[Opening Dataset excerpts section]

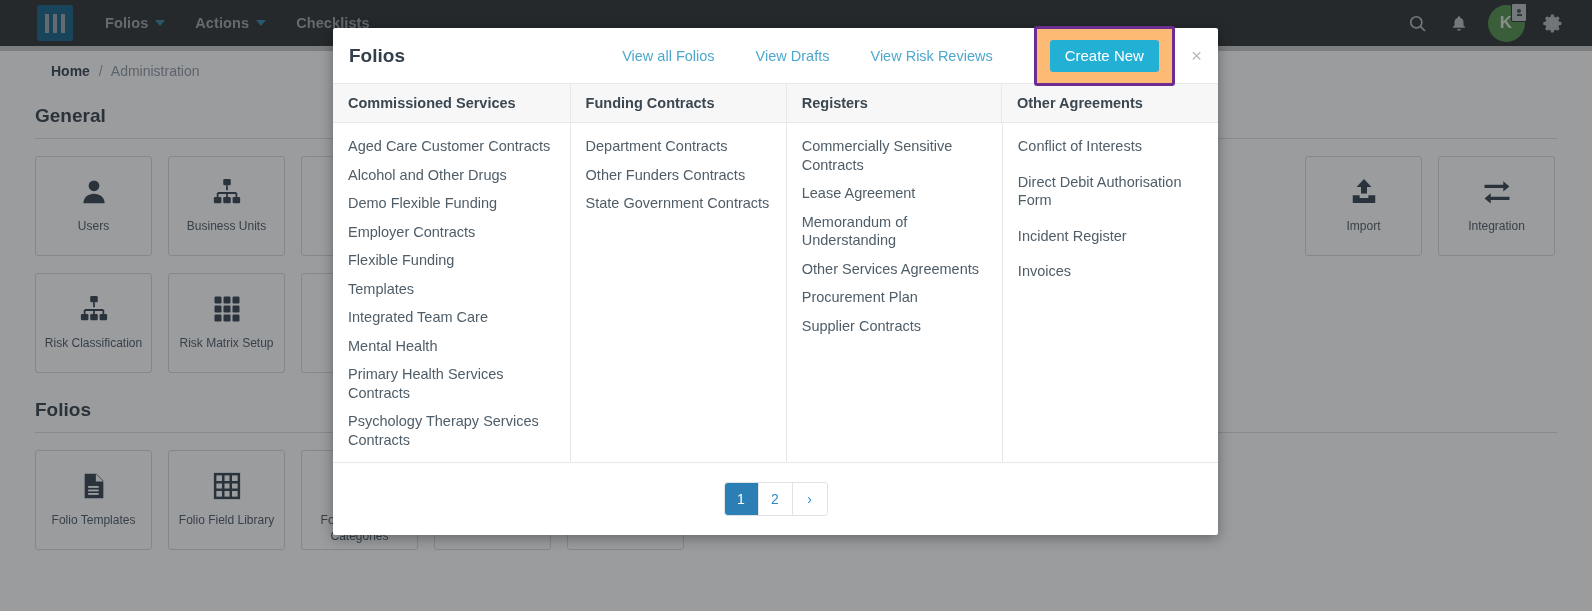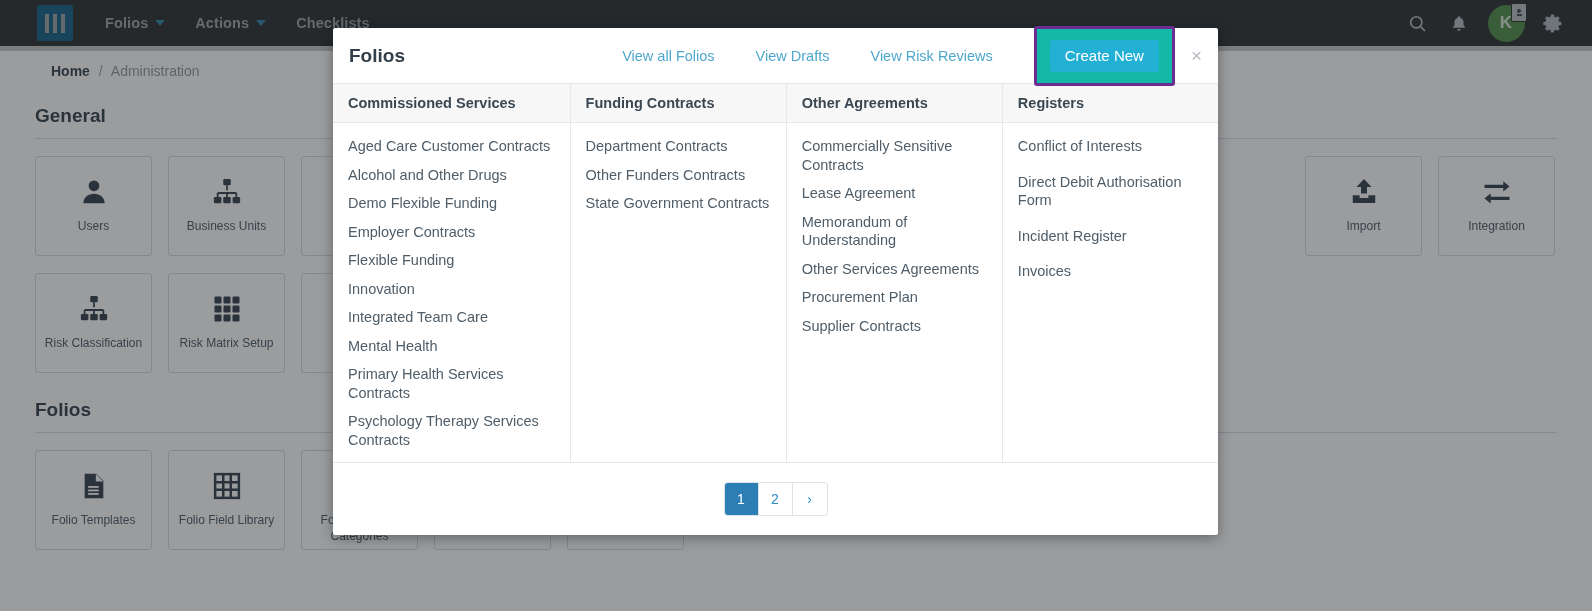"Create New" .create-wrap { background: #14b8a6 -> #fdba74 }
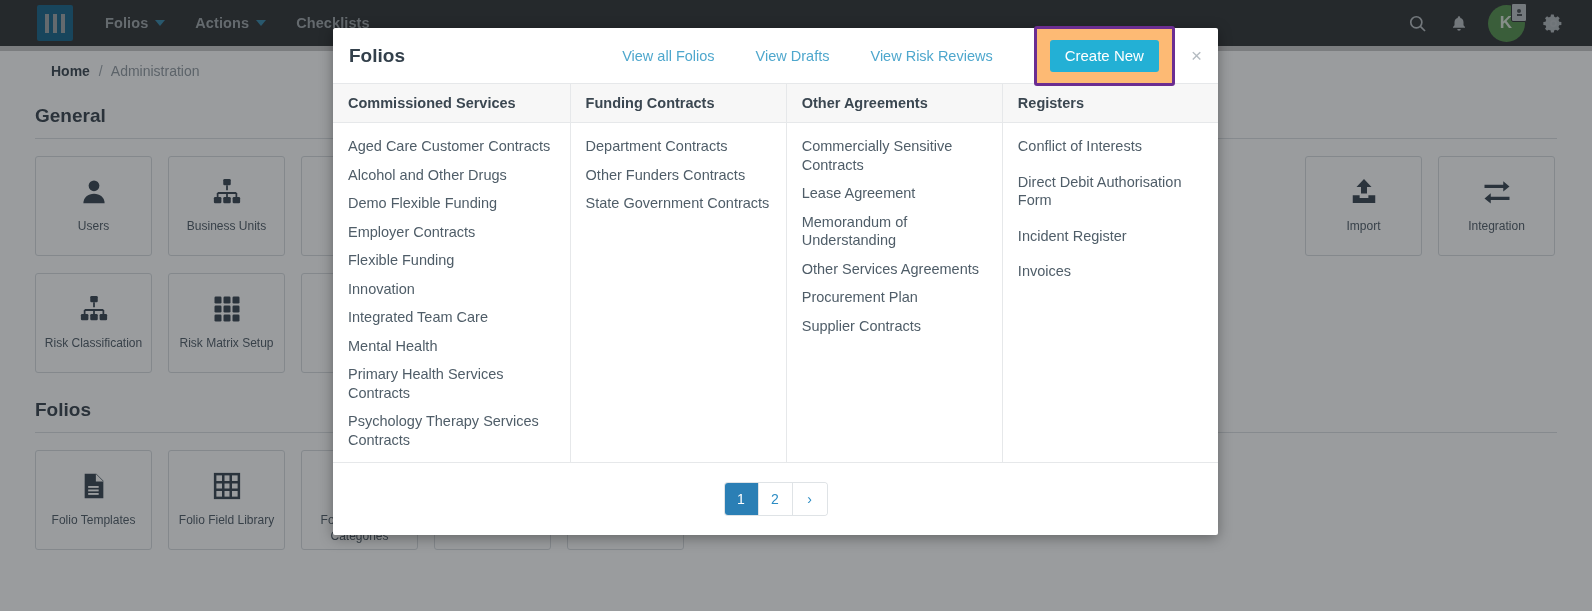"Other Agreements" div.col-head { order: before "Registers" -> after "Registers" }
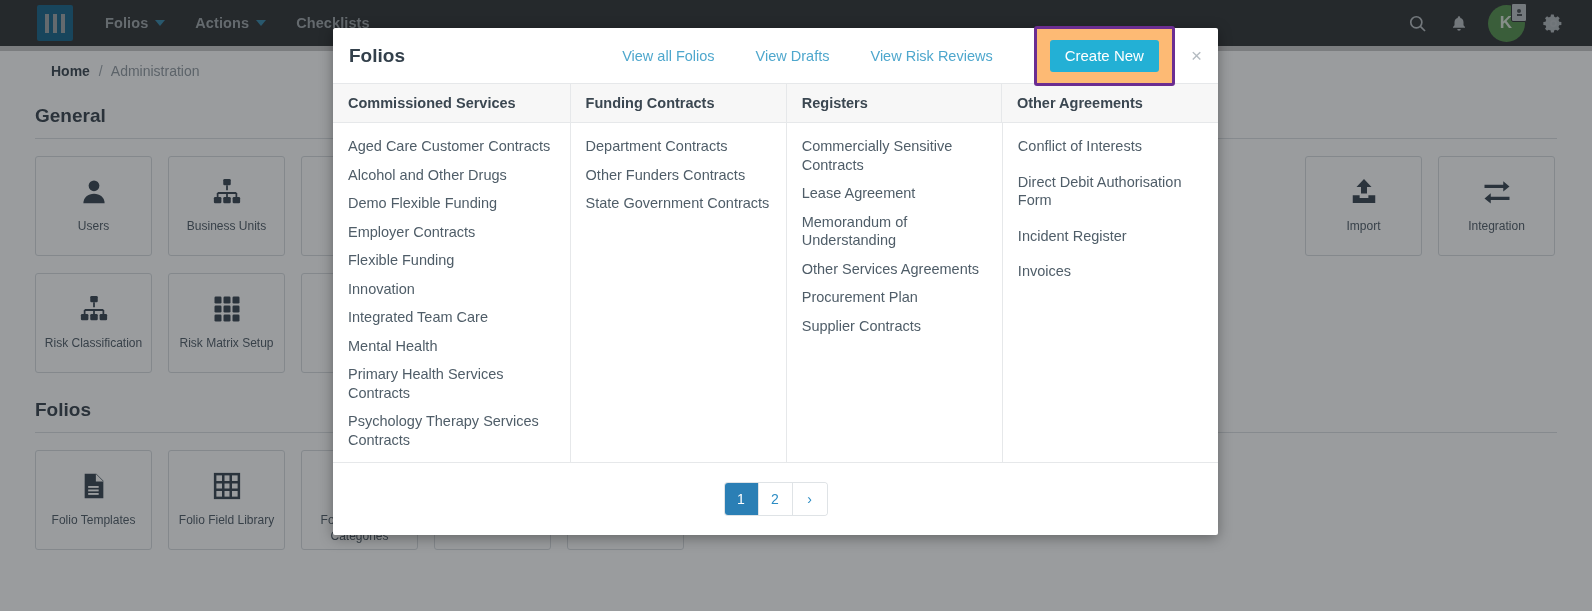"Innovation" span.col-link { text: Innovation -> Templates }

[Closing Dataset excerpts section]
[Opening Dataset excerpts section]

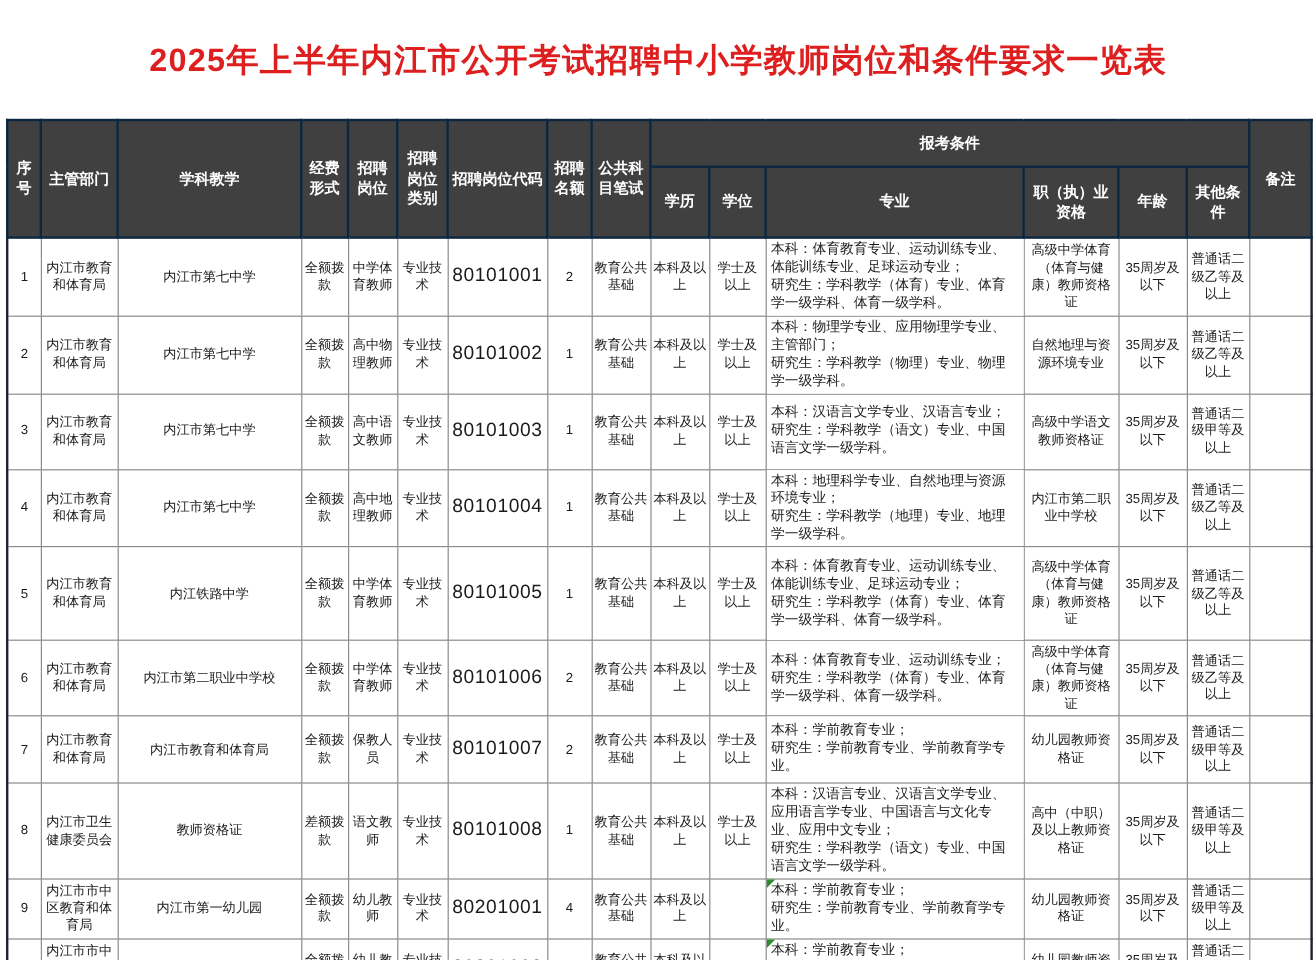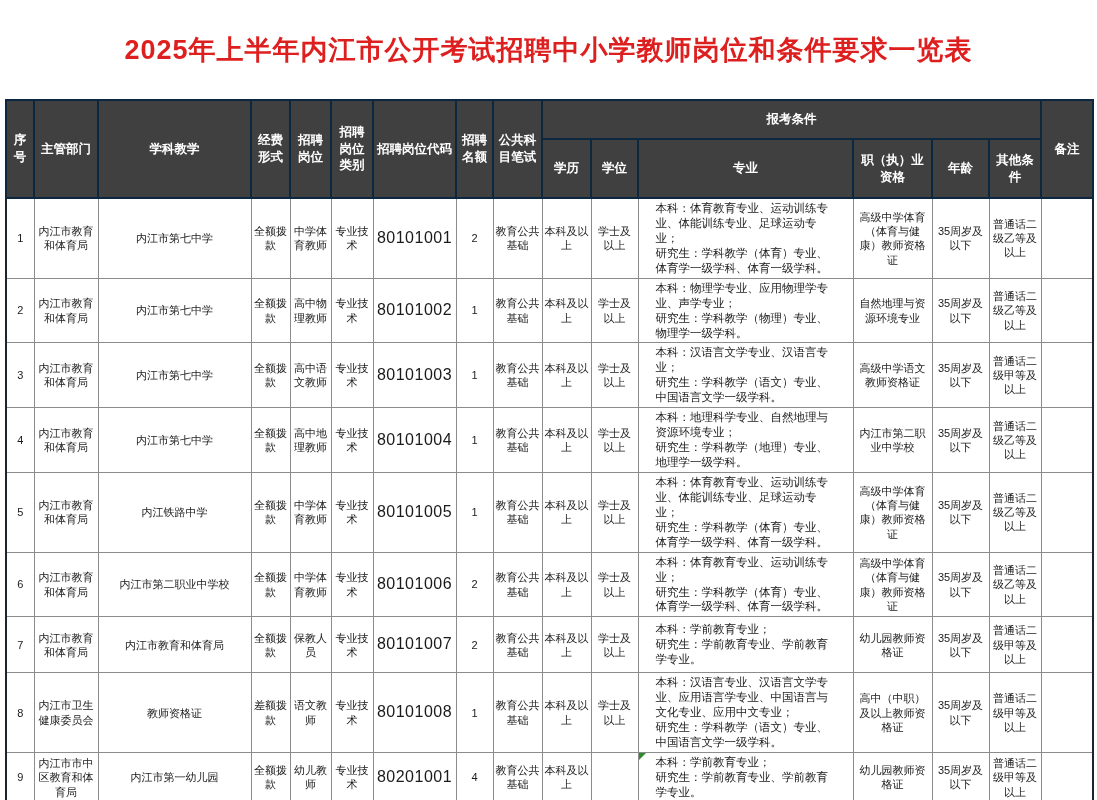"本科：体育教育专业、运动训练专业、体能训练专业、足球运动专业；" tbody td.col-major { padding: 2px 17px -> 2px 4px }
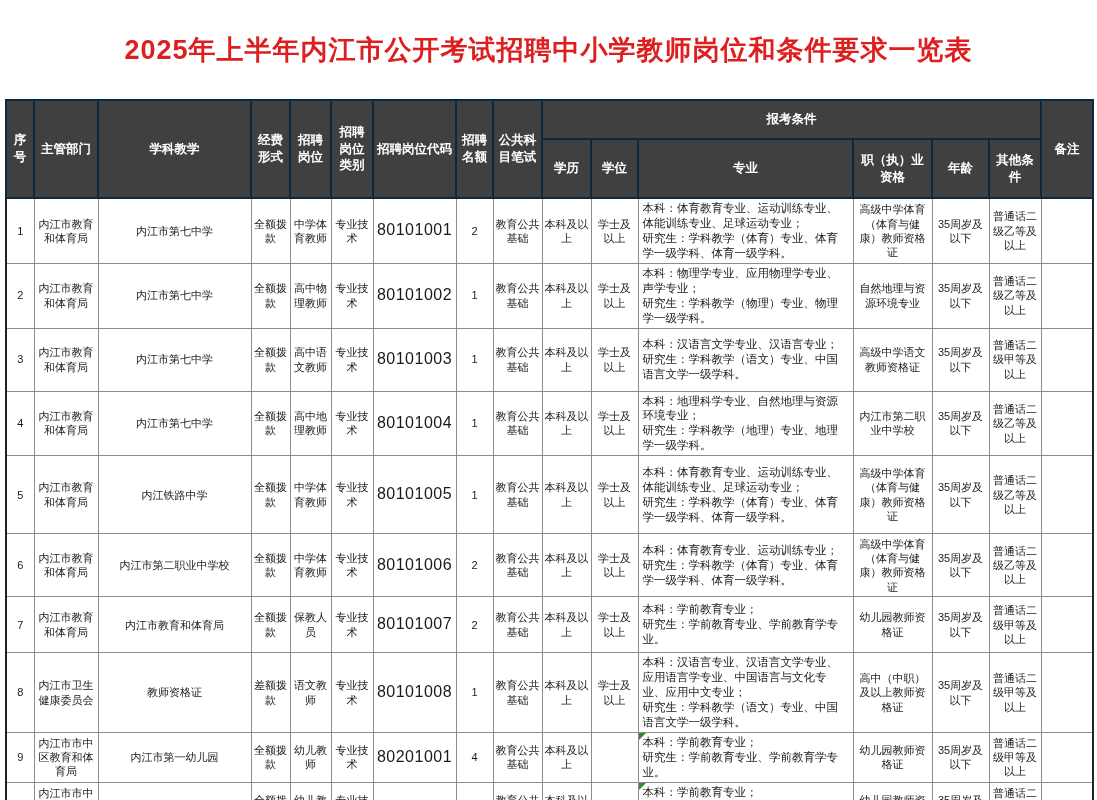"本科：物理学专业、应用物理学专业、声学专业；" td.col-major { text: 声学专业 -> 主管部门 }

[Closing Dataset excerpts section]

> Your assignment:
When copying from the data above, print only the lines from the line containing "padding: 2px 17px" to the line containing "text: 声学专业 ->", exactly, and leave the pictures out.

> Answer to the problem:
"本科：体育教育专业、运动训练专业、体能训练专业、足球运动专业；" tbody td.col-major { padding: 2px 17px -> 2px 4px }
"本科：物理学专业、应用物理学专业、声学专业；" td.col-major { text: 声学专业 -> 主管部门 }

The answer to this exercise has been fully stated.